*YOUR ASSIGNMENT*.
Search each line of the data for the word "HOLIDAY"; copy every line where it is found.

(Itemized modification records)

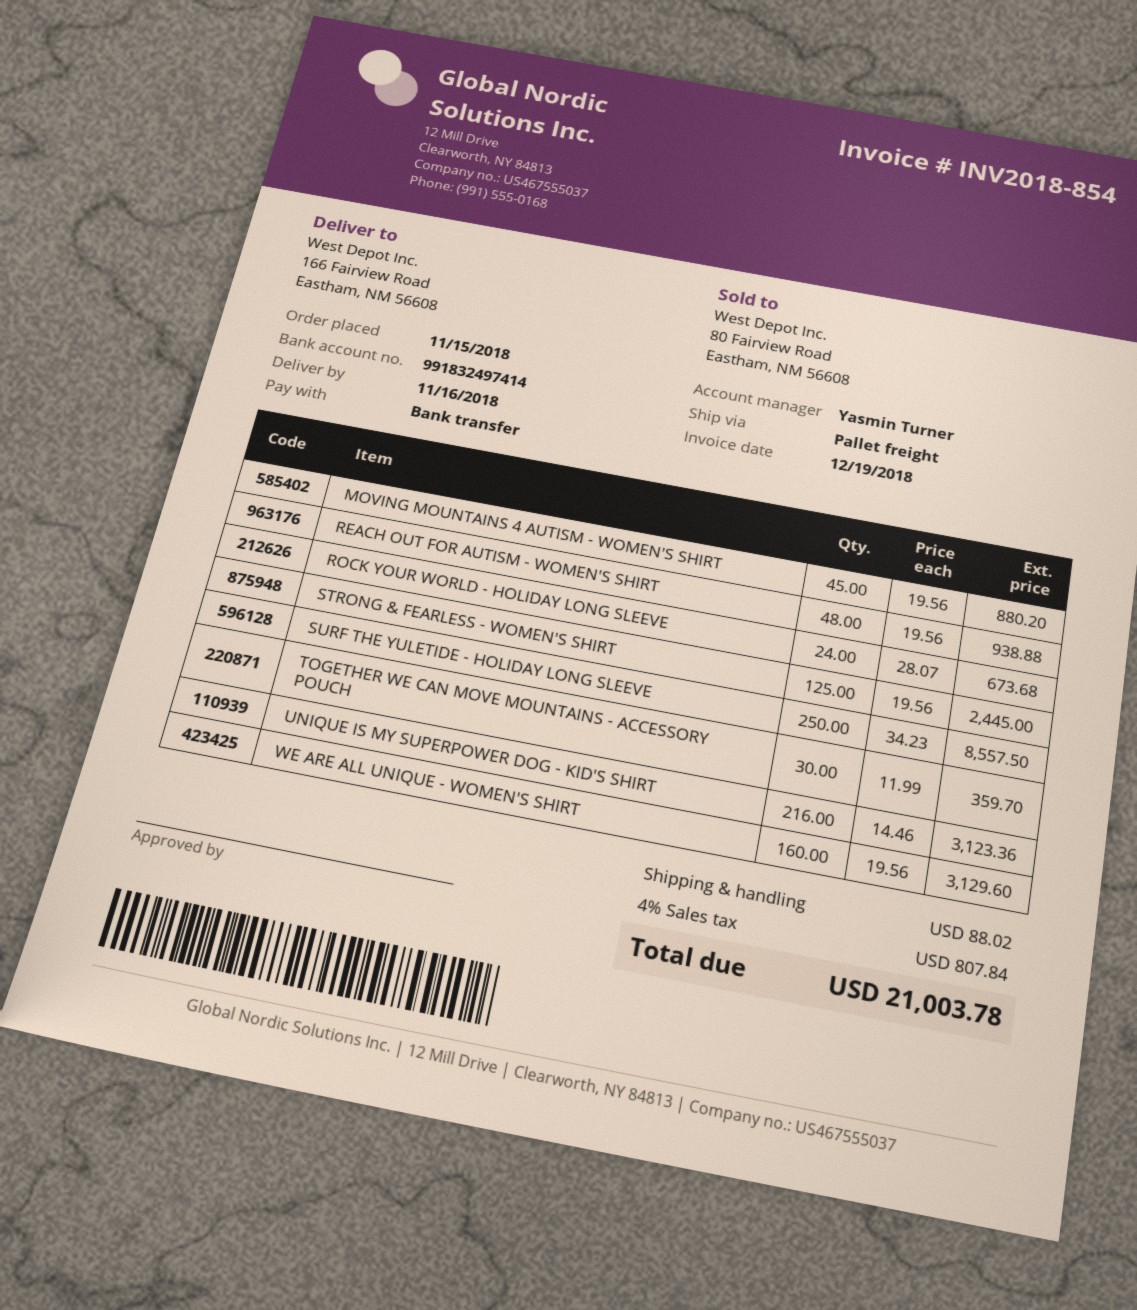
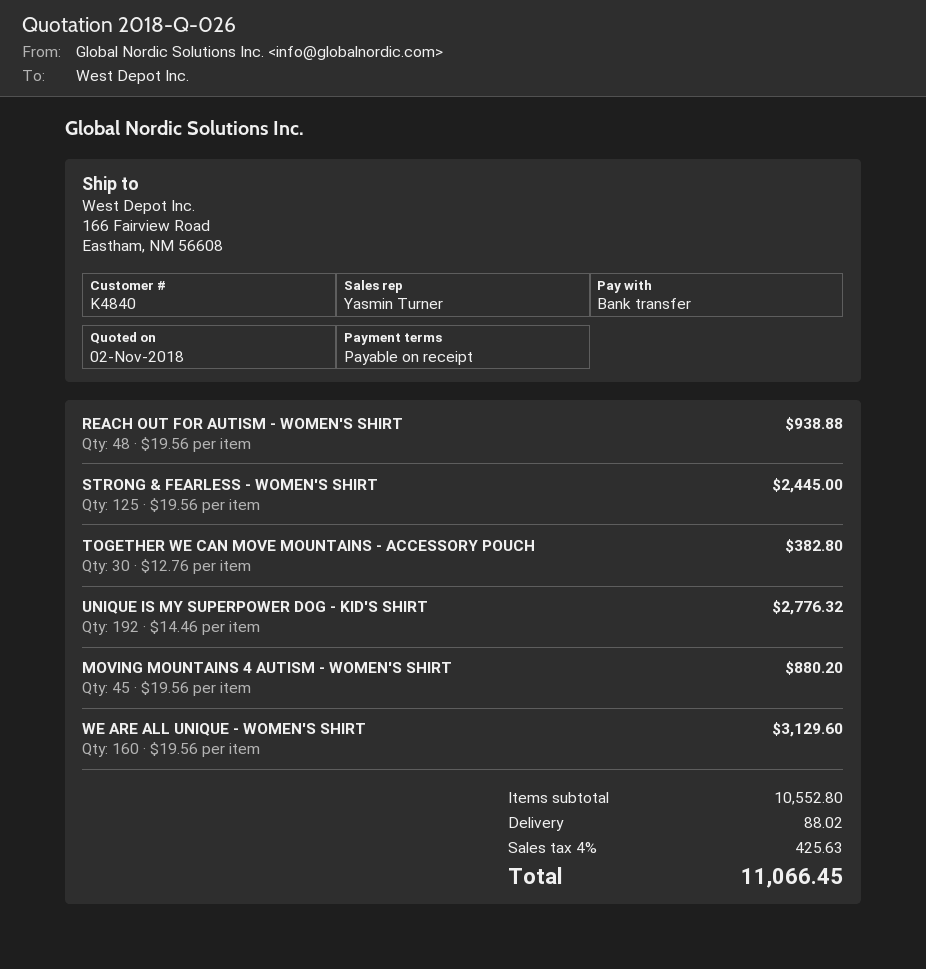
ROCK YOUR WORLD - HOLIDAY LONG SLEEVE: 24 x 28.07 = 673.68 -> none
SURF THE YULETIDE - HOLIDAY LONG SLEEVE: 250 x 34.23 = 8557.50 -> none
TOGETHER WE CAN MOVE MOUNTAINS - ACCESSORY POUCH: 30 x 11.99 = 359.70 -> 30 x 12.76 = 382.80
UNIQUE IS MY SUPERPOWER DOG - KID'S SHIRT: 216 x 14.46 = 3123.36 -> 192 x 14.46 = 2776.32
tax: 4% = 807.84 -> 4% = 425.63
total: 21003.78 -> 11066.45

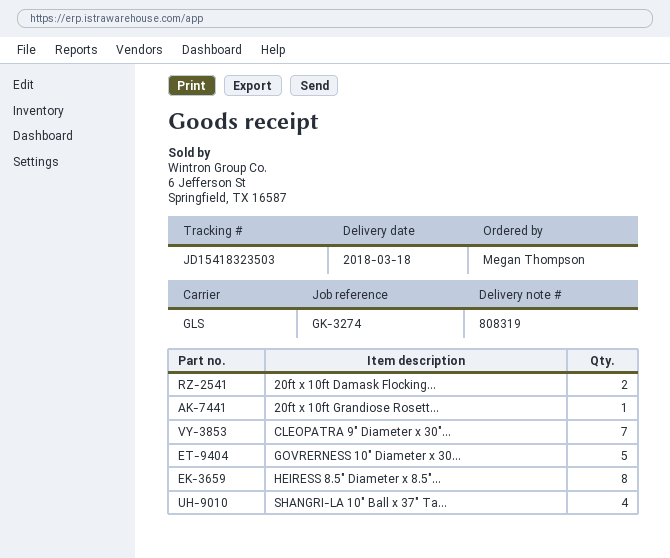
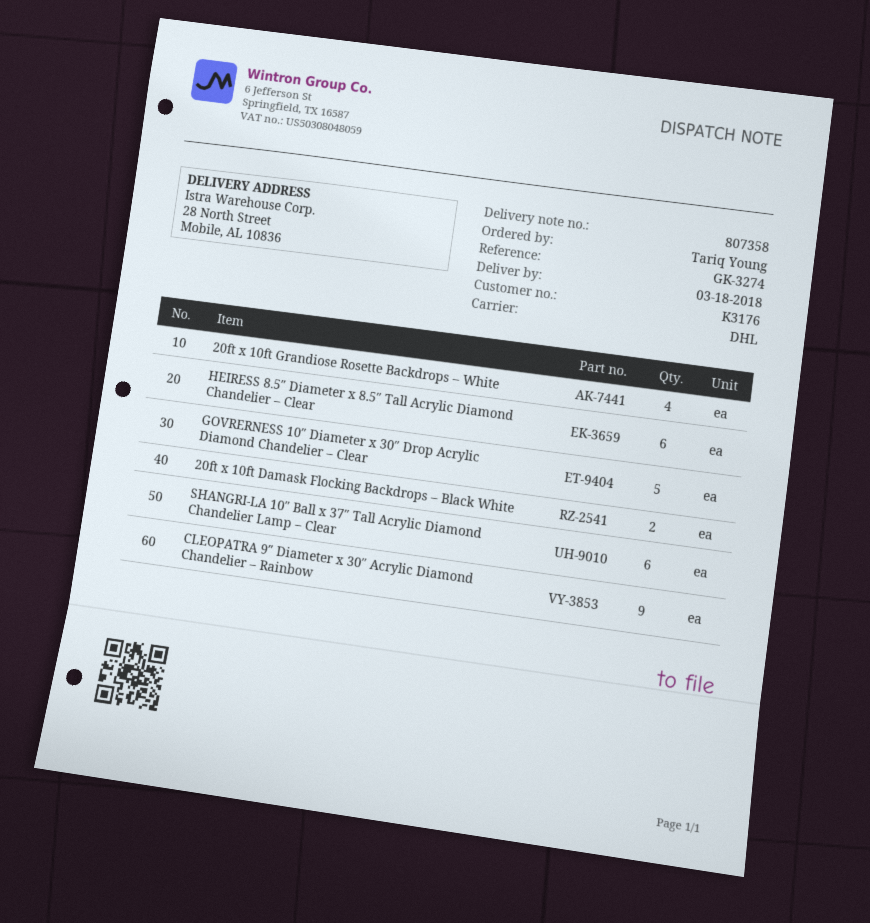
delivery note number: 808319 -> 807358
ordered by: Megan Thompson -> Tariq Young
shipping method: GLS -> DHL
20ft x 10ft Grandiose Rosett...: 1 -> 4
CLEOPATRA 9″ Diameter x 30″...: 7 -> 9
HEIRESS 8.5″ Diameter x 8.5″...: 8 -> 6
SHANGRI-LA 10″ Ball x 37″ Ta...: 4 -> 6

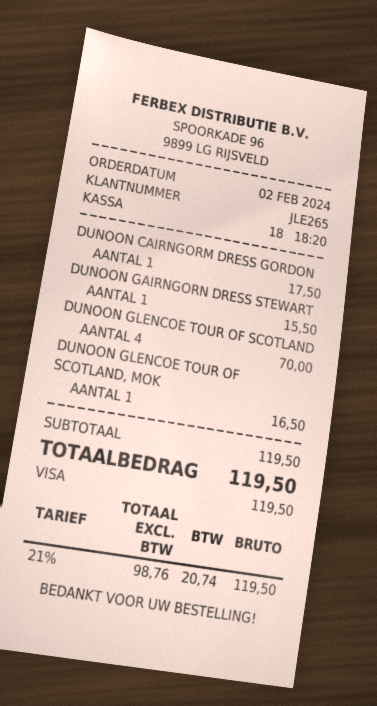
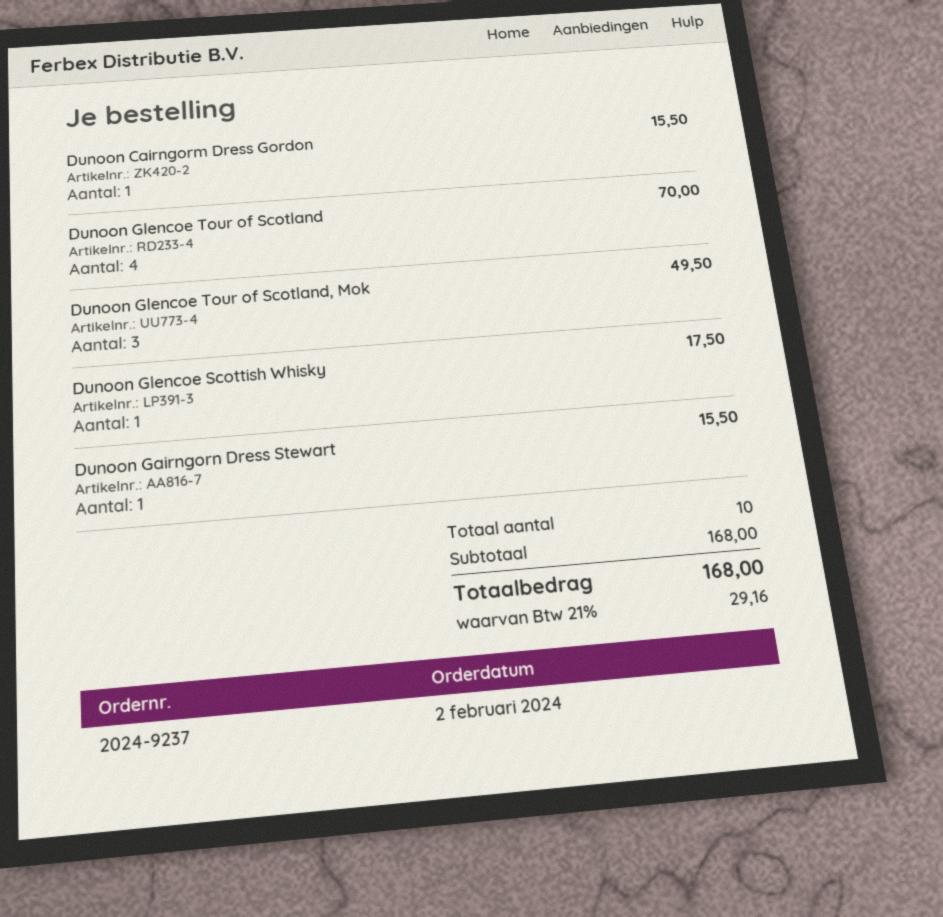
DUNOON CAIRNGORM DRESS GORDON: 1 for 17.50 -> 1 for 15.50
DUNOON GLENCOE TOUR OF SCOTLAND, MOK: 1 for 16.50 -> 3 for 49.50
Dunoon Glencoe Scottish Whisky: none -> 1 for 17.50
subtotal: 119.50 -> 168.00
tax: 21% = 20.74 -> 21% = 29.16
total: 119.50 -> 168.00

*PROBLEM SOLUTION*.
ROCK YOUR WORLD - HOLIDAY LONG SLEEVE: 24 x 28.07 = 673.68 -> none
SURF THE YULETIDE - HOLIDAY LONG SLEEVE: 250 x 34.23 = 8557.50 -> none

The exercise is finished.